As you mentioned another aggregate - should I create aggregate for this, which will be responsible only for filesaving (template, logo, configuration, etc…) and this will hold this informations with its IDs?

Thanks

Dňa štvrtok, 6. augusta 2015 23:51:54 UTC+2 Nedim Sabic napísal(-a):

Nedim_Sabic · August 7, 2015, 11:15am

Yes, I think that’s the way to go.

Cheers

Lukas_Vasek · September 7, 2015, 2:35pm

And what about managing this?
Should I manage this through Saga/process manager or what is the best practice?

Patrick_Haas · September 7, 2015, 8:50pm

Hi Lukáš,

We handle a very similar use case. Our design is as follows:

HTTP POST is submitted to /{dataType}/uploadData with file in body (multipart/form-encoded)
The HTTP Controller takes the byte[] data and stores it in an ‘uploadRepository’. The repository returns a unique ID (“U1”) for this file
The Controller then takes the remaining posted fields and submits a command ("SubmitUploadCommand(uploadID = U1, fileName = “data.xlsx”, …)
The Aggregate is created by the SubmitUploadCommand and fires a UploadSubmittedEvent
The command handler also has access to a ‘spreadsheet validator / parser’ service:
Set errors = spreadsheetValidator.validateUpload(“U1”)
If the validator/parser service returns any errors, those are recorded as additional events, and the overall state of the upload will go into a ‘failed’ state (UploadFailedEvent)
The aggregate never handles the byte[] data directly, instead it passes the uploadId to a service that can retrieve the data from the repository.

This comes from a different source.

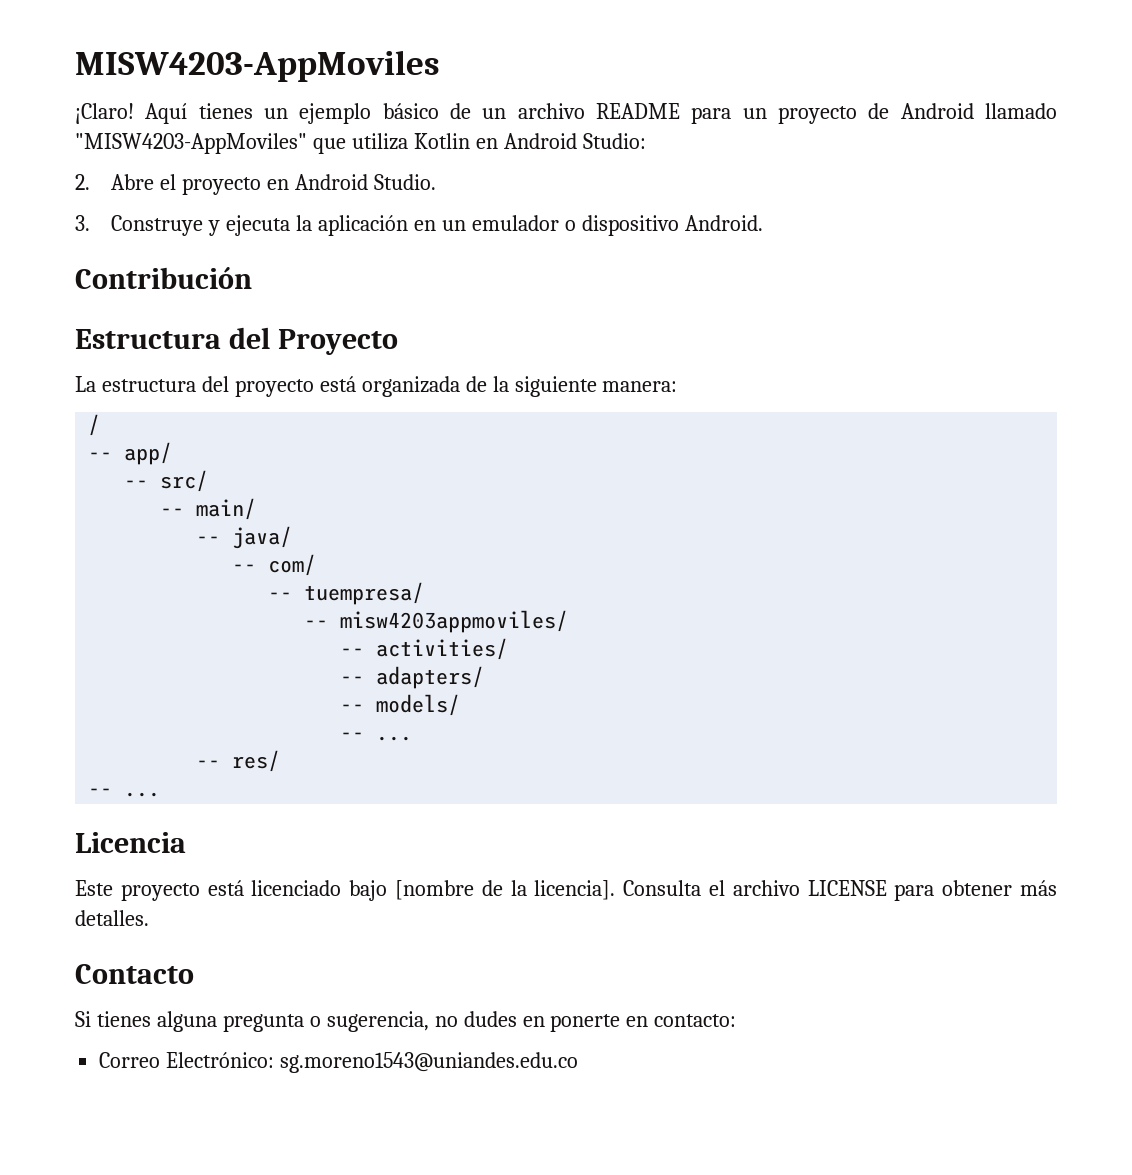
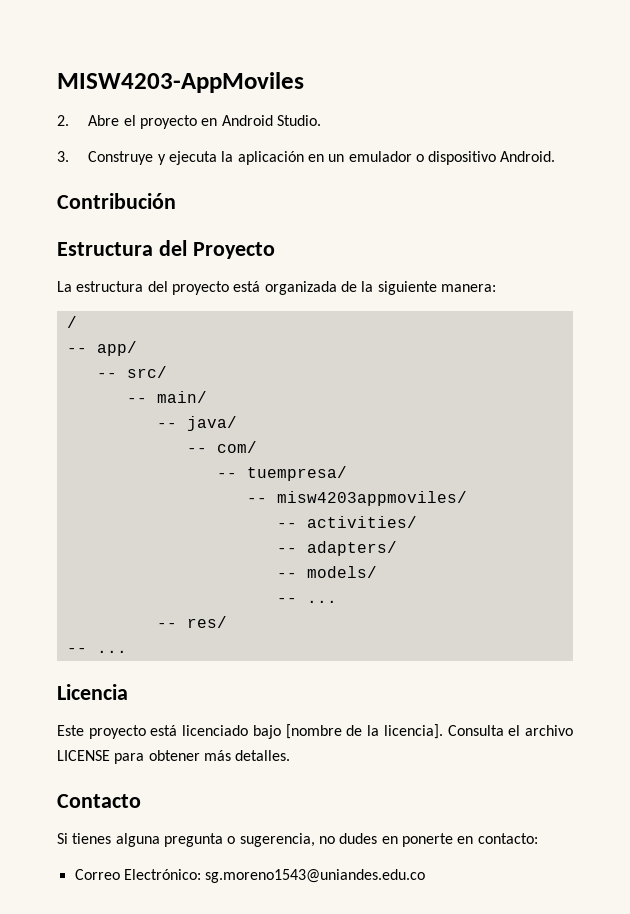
- ¡Claro! Aquí tienes un ejemplo básico de un archivo README para un proyecto de Android llamado "MISW4203-AppMoviles" que utiliza Kotlin en Android Studio:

We’ve found that some of the data processing can take multiple seconds, and we created a saga for this workflow:
Upload Aggregate: UploadSubmittedEvent
Upload Processor Saga: create saga, schedule validation task
Upload Processor Saga: scheduled task runs, validate file (asynchronously from user command)
Upload Processor Saga: Send ‘success’ or ‘failed’ command to Upload Aggregate
Upload Processor Saga: saga ends

We built a whole workflow around this: The upload aggregate state model goes from “submit” through “validate”, “process” to “success” (or “failed”). The aggregate only tracks the file ID (“U1”) and has the Saga or another infrastructure service handle the actual file data.

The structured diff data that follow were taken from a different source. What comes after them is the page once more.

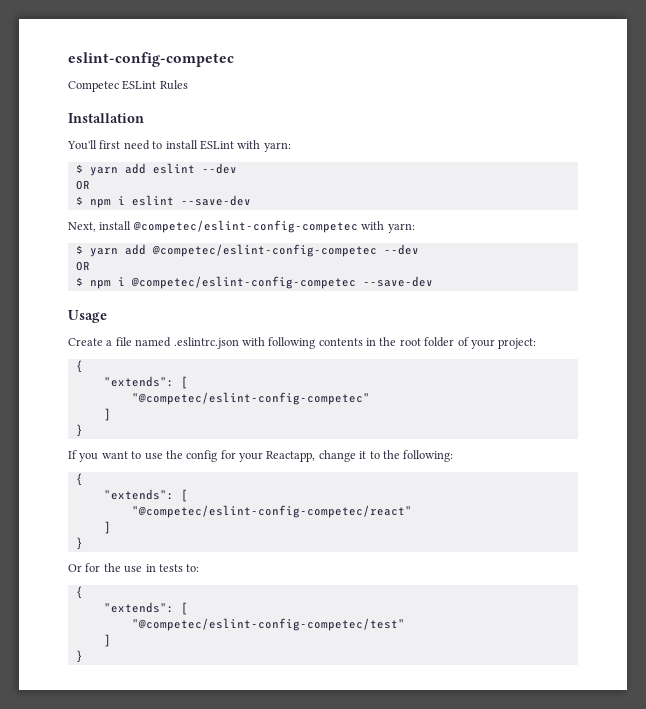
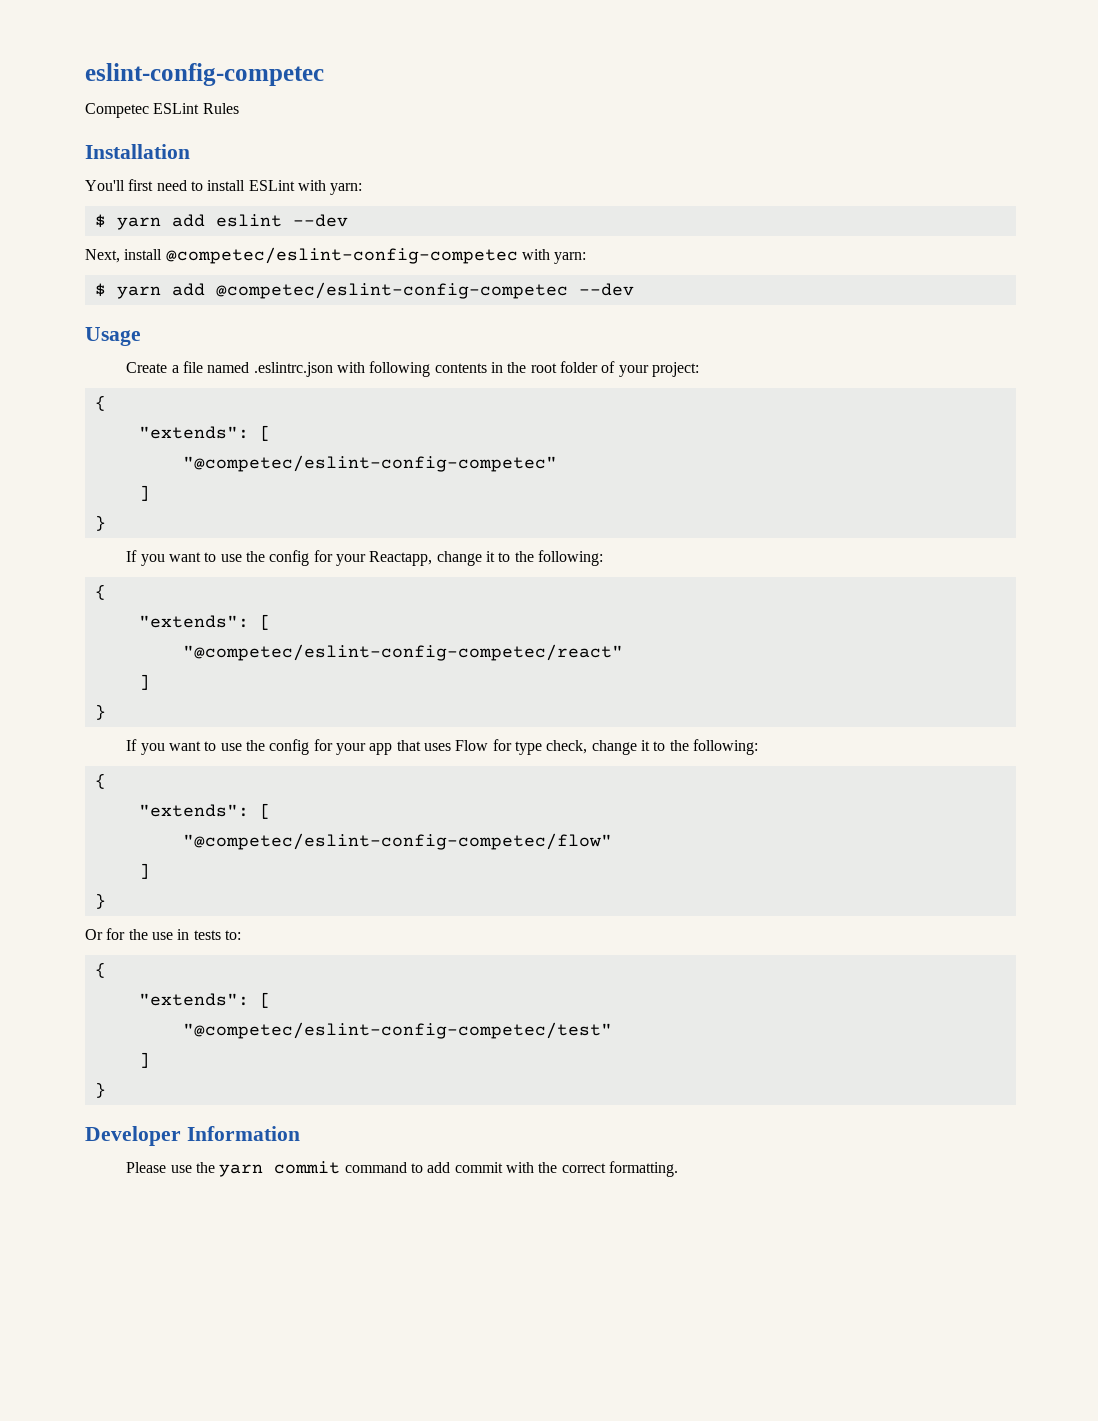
  $ yarn add eslint --dev
- OR
- $ npm i eslint --save-dev
  $ yarn add @competec/eslint-config-competec --dev
- OR
- $ npm i @competec/eslint-config-competec --save-dev
+ If you want to use the config for your app that uses Flow for type check, change it to the following:
+ {
+ "extends": [
+ "@competec/eslint-config-competec/flow"
+ ]
+ }
+ Developer Information
+ Please use the yarn commit command to add commit with the correct formatting.

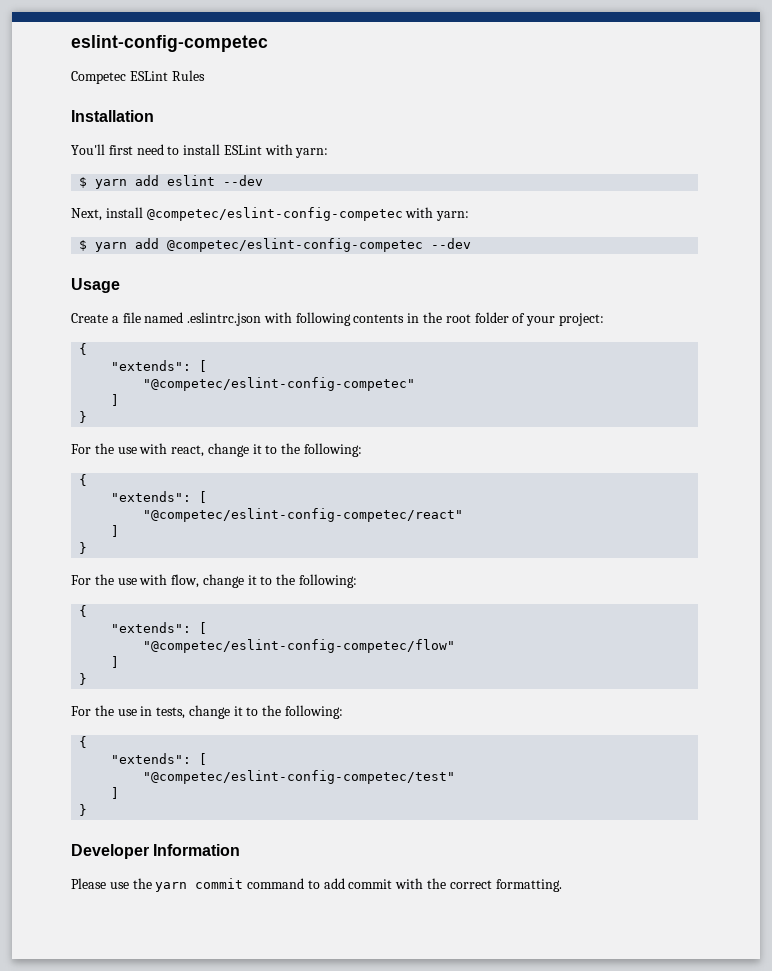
- If you want to use the config for your Reactapp, change it to the following:
+ For the use with react, change it to the following:
- If you want to use the config for your app that uses Flow for type check, change it to the following:
+ For the use with flow, change it to the following:
- Or for the use in tests to:
+ For the use in tests, change it to the following:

I would avoid placing large data on the command itself. In our case, we serialize the commands (logging/auditing) and we route them via JGroups (clustered command bus). Having large amounts of binary data here would break the infrastructure.

We ended up storing the data as a BLOB in the database, so it’s accessible by any VM, but shared file systems, S3 or any other storage solution would work equally well.

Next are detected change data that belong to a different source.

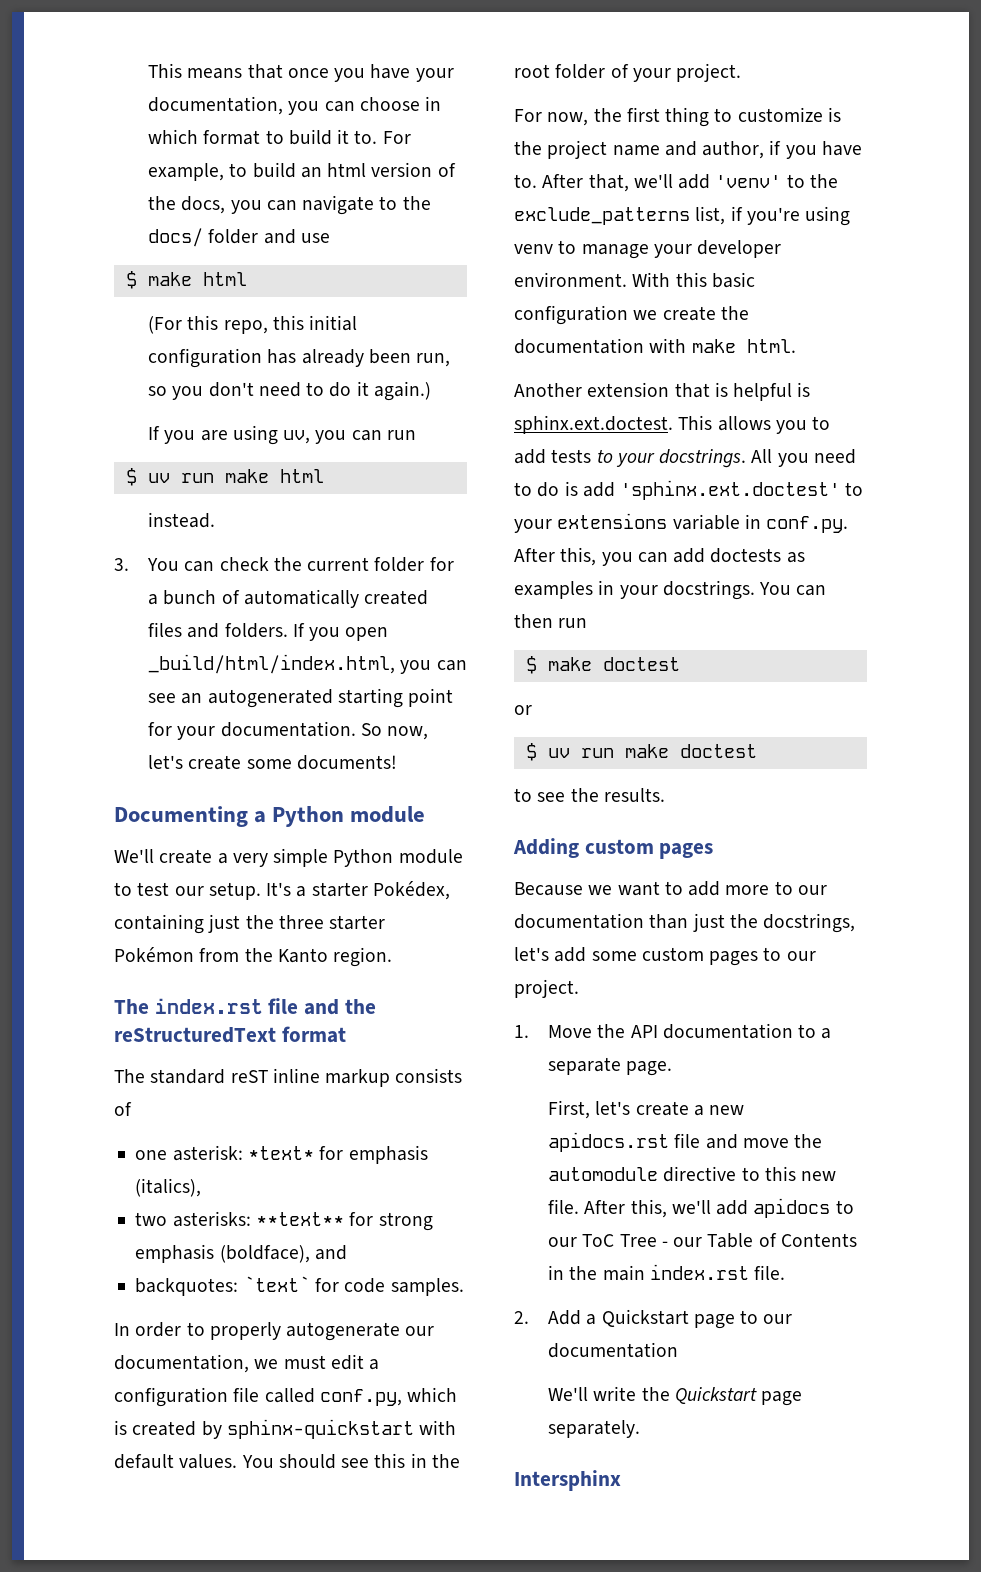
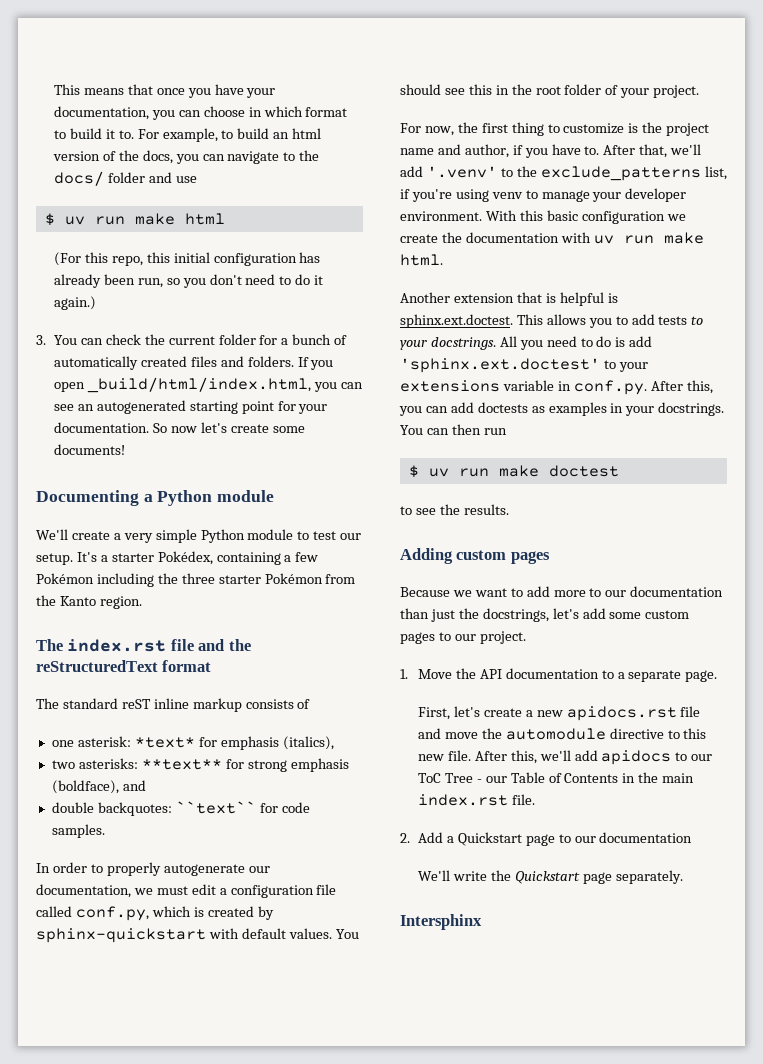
- $ make html
+ $ uv run make html
- If you are using uv, you can run
- $ uv run make html
- instead.
- So now, let's create some documents!
+ So now let's create some documents!
- It's a starter Pokédex, containing just the three starter Pokémon from the Kanto region.
+ It's a starter Pokédex, containing a few Pokémon including the three starter Pokémon from the Kanto region.
- backquotes: `text` for code samples.
+ double backquotes: ``text`` for code samples.
- After that, we'll add 'venv' to the exclude_patterns list, if you're using venv to manage your developer environment.
+ After that, we'll add '.venv' to the exclude_patterns list, if you're using venv to manage your developer environment.
- With this basic configuration we create the documentation with make html.
+ With this basic configuration we create the documentation with uv run make html.
- $ make doctest
- or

Taking the actual file processing out of the aggregate and into a Saga works great to give users feedback on their potentially long-running processes. Just account for it in your state model.(Upload Submitted -> Upload Validated -> Processing Started -> Upload Processed -> Deactivate Requested -> Upload deactivated.)

If you do use Sagas for asynchronous processing, I would recommend keeping them as short-lived as possible (end the saga after every step, create a new saga if another step is needed.)

We have separate aggregates for the “Upload” and the actual objects that are being created from the uploaded data.

~Patrick

Lukas_Vasek · September 9, 2015, 12:59pm

Hi Patrick,
At first thank you, this is what I needed to see

I have additional questions:

What is uploadRepository in your case? Is it some infrastructure service or some spring bean which is saving data as blob to DB or is it some part of axon framework?

We have separate aggregates for the “Upload” and the actual objects that are being created from the uploaded data.

If you do use Sagas for asynchronous processing, I would recommend keeping them as short-lived as possible (end the saga after every step, create a new saga if another step is needed.)

Is it possible to share some part of code somewhere on github for this? For me this is one of most interesting parts of “how to do in cqrs” (and also axon) and it would be nice to have some reference to that.

Thanks

Patrick_Haas · September 11, 2015, 5:23am

Our upload repository is a spring singleton and simply executes jdbc queries.

Sorry, I’m not working on an open source project, so I can’t publish any source code.